I was an an engineer in that team during the first incarnation of the project. The article is very very inaccurate.
- team was not scrapped by jeff, at least not until large number of people walked out due to mismanagement
- prototypes that worked (and were of phone size & shape) existed more than 2 years before launch but then (as mentioned) team walked and it all had to be scrapped
- hw team often undercut sw team by replacing components and not telling anyone about it
- hw team often made mistakes of the very basic variety (two separate sets of pull-ups on a single i2c bus)

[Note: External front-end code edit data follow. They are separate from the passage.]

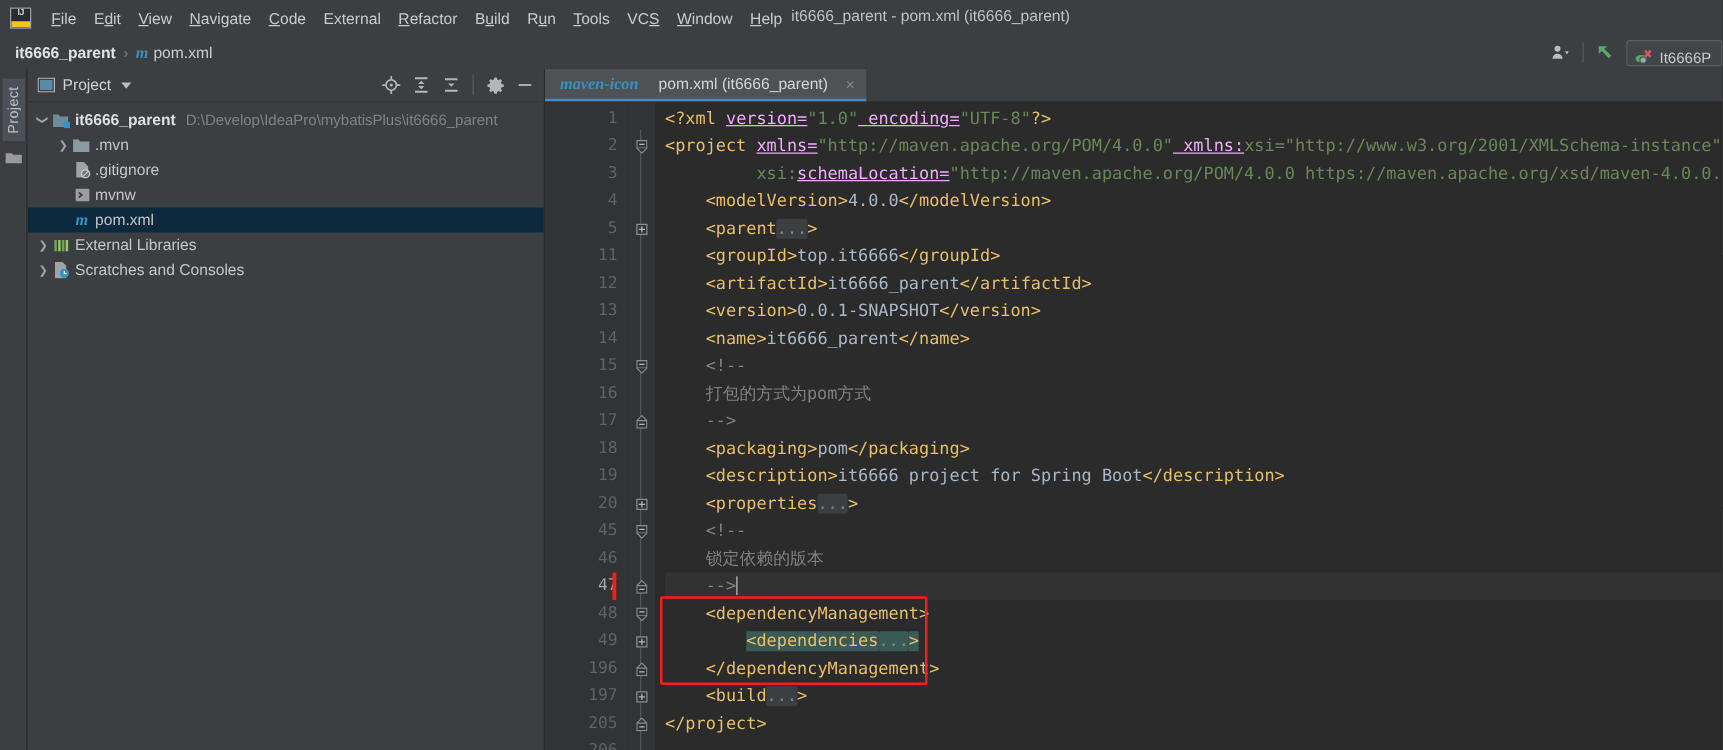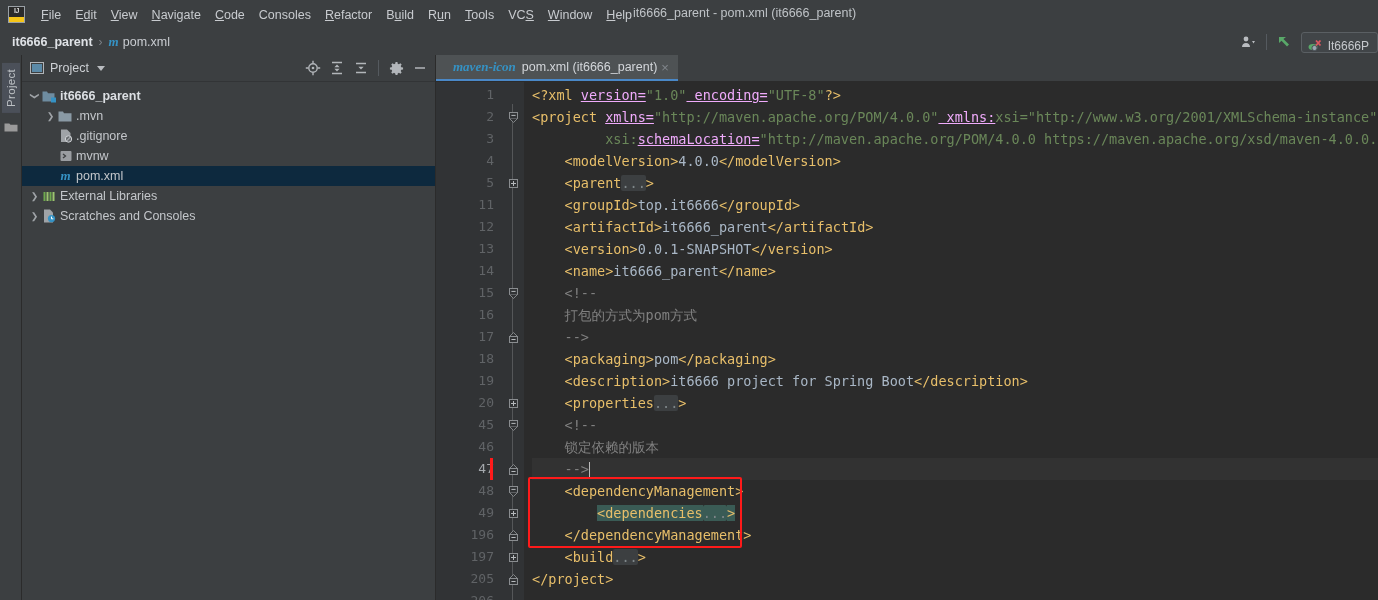"Consoles" div.menu-item { text: Consoles -> External }
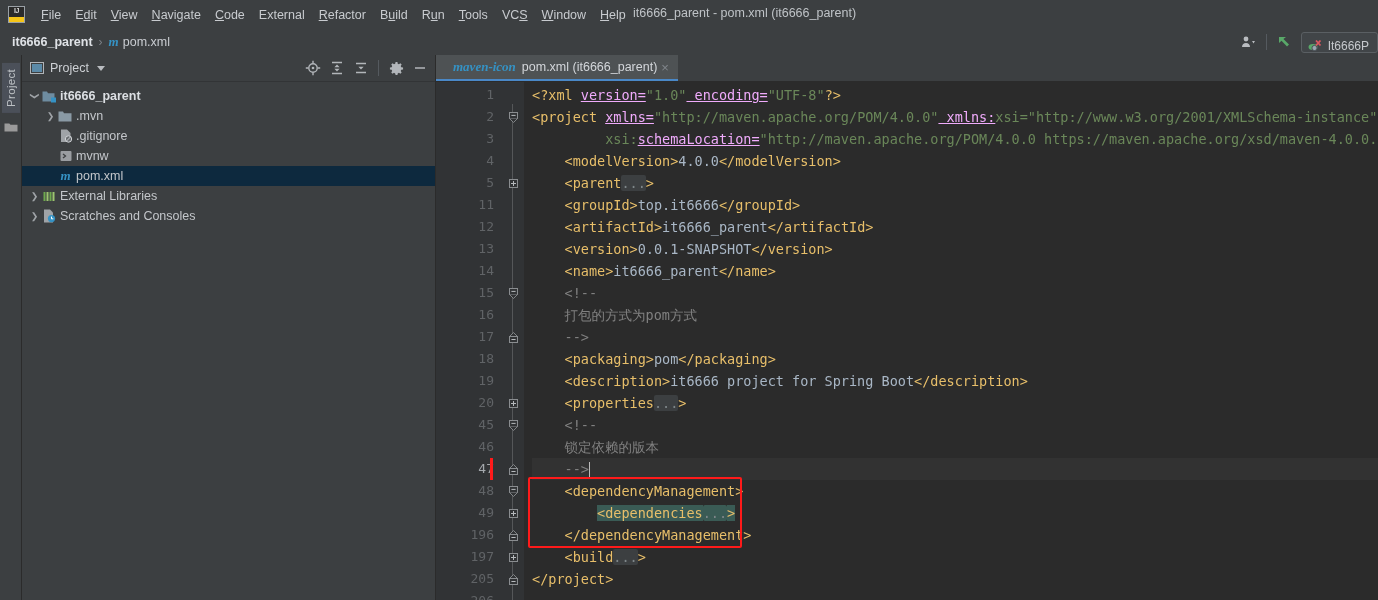"maven-icon" .tab { gap: 2px -> 12px; padding: 0 9px 0 17px -> 0 9px 0 12px }
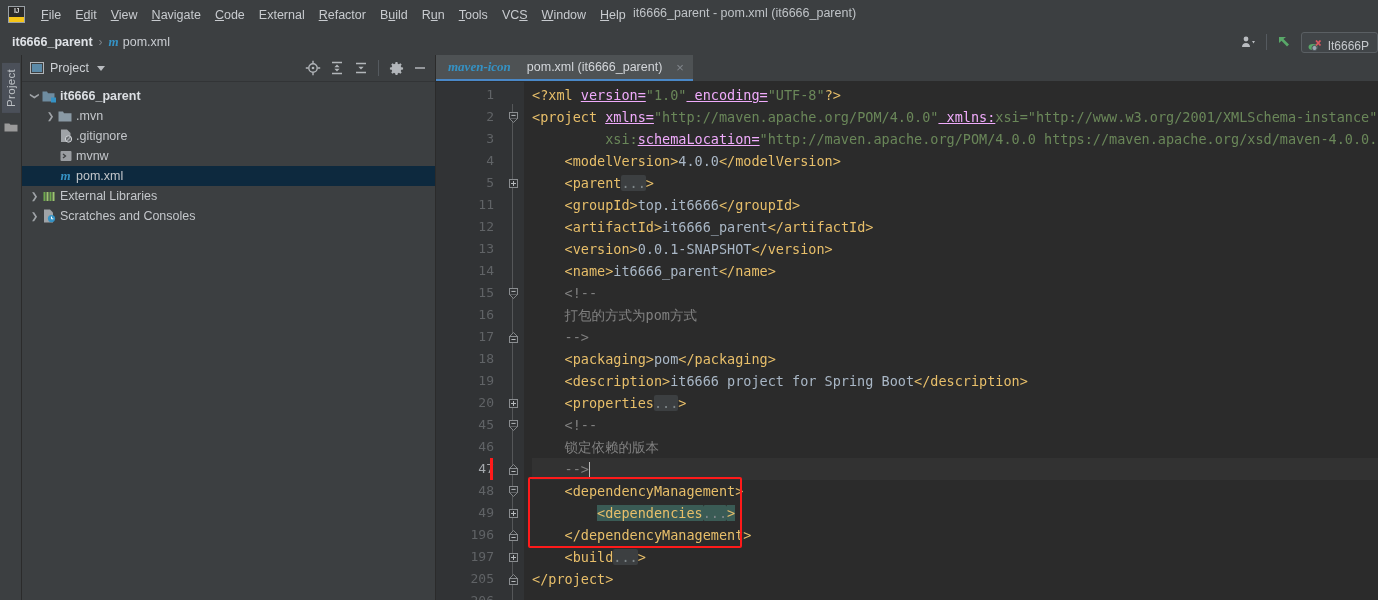"D:\Develop\IdeaPro\mybatisPlus\it6666_pa" span.path { html: none -> <span>D:\Develop\IdeaPro\mybatisPlus\it6666_parent</span> }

- some parts choices were motivated by personal interests of people in the hw team, even against their own data & analyses. This was allowed to proceed
- some of the management made the team look very foolish in front of vendors (asking questions that made no sense in the current millennium)

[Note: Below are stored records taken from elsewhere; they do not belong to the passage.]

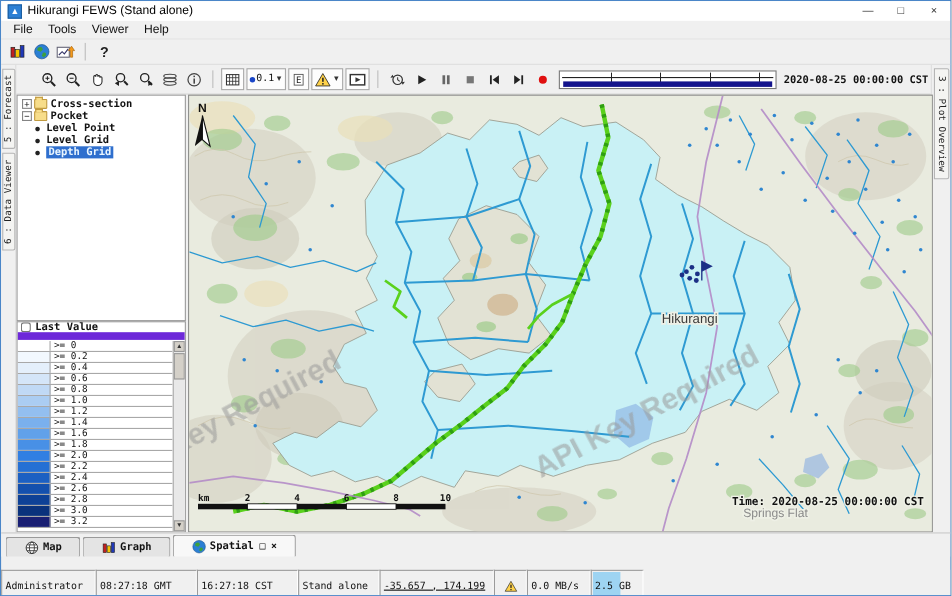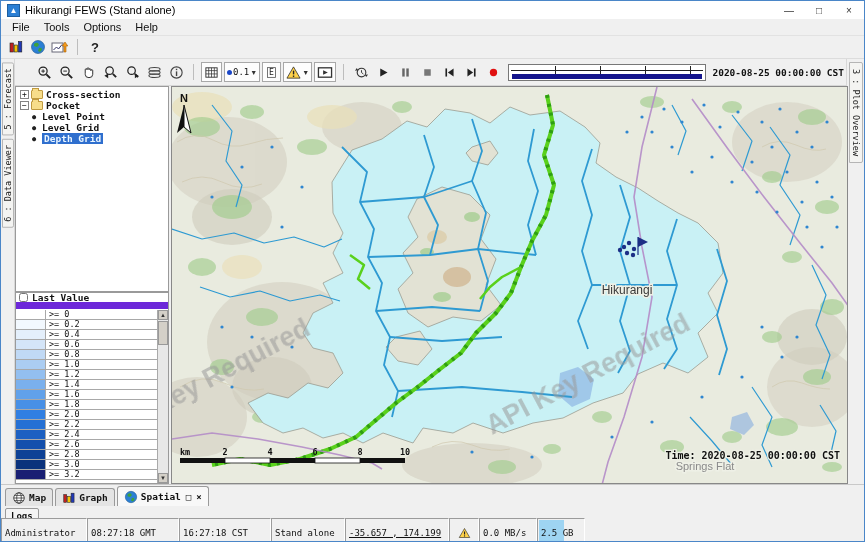"Options" span.menu-item { text: Options -> Viewer }
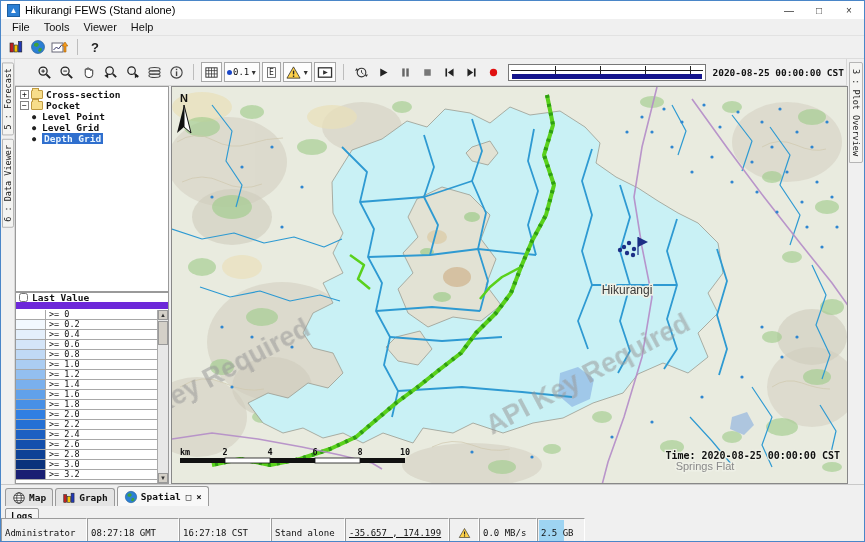"Map" .btab { padding: 0 6px -> 0 16px }
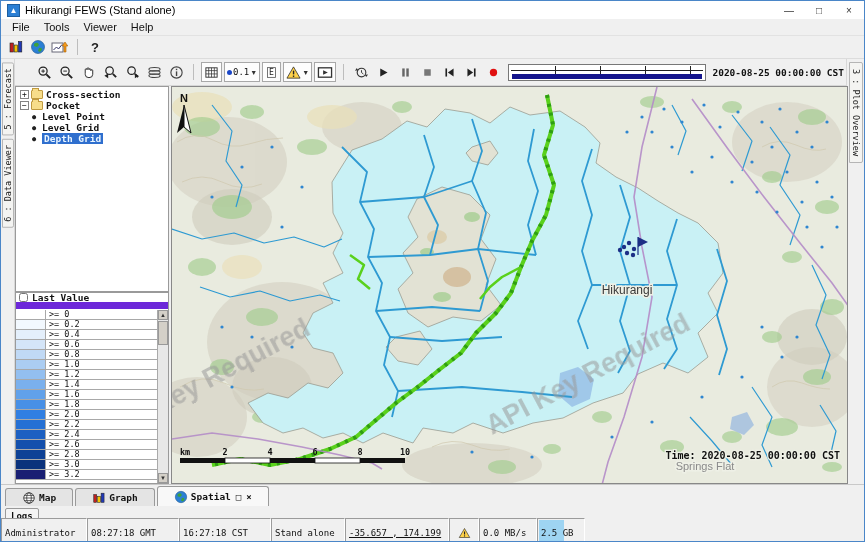"Logs" div { html: <div> <div>Logs</div> </div> -> none }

- sw team was kept busy by endless meetings with no end in sight, which significantly cut into any chance of productivity
At this point in Amazon's key markets such as the US there is no Pepsi to Amazon's coke. This is actually a dangerous thing for a large company for they could start attributing their wild success to all kinds of the wrong things including simply a divine blessing. The risk for Amazon is that if this situation continues for too long that the competitor won't simply be competitive but will actually leverage any weaknesses that Amazon develops.
For instance I heard a rumour that Microsoft wanted to really take on Word Perfect. So they looked at WP's finances and realized that WP was not a lean company at all. Yet profit margins were really slim. So Microsoft didn't need to really go head to head with WP in all markets in a giant slug fest but that they only needed to reduce WP's revenue by 5% which would mean they would start taking losses. So MS found the easiest 5% to go for and took it with ease. Then with WP on the ropes MS was able to clean up the other 95%.
I also read that in the early days of MS getting into the C++ IDE world that they couldn't make any headway against Borland C++. So a new guy running the C++ project asked the marketing people what C++ programmers wanted; which turned out to be templates. But those were the elite of C++ programmers. So he re-asked the question to the typical C++ programmer and they said that they wanted to find an easy way to make Windows programs (windows was new and much programming was still in DOS at the time). So he released VisualStudio 1.0 which had easy wizards to get a windows program up and running and it was years before VS eventually got around to noodling with templates. But I remember the last version of Borland C++ that I used was all blah blah blah about their wonderful implementation of templates.
So I see Amazon as Borland C++ or Word Perfect 4.2. They are kings of their universe and there is no real competitor on the horizon. And then boom headshot and they were gone. I am certain that if you went to a tech conference 6 months before each of these two products died and suggested that in 2 years the products wouldn't basically be in use that people would have laughed you out of the room.
So at this point Amazon looks eternal and each of their many many mistakes seem to be tolerable. But I will give an example of a WP mistake. They were slightly worried about MS Windows and this crappy little word product. So they thought by dragging their feet with on Windows version that they stood a chance of actually killing windows entirely and keeping the world on DOS. I suspect that many seemingly smart executives nodded approvingly at this brilliant plan.
Jeff Bezos isn't giving us investors enough money
Amazon has never given ANY investors any money, speculators on the other hand and Jeff Bezos himself has done remarkably well. If you your benchmark for wildly successful is wrapped in the stock price you are 100% correct. If you are an investor looking for a return, Amazon has basically done nothing.
So what if their sales have been wildly successful, can they actually make any money doing it is the problem.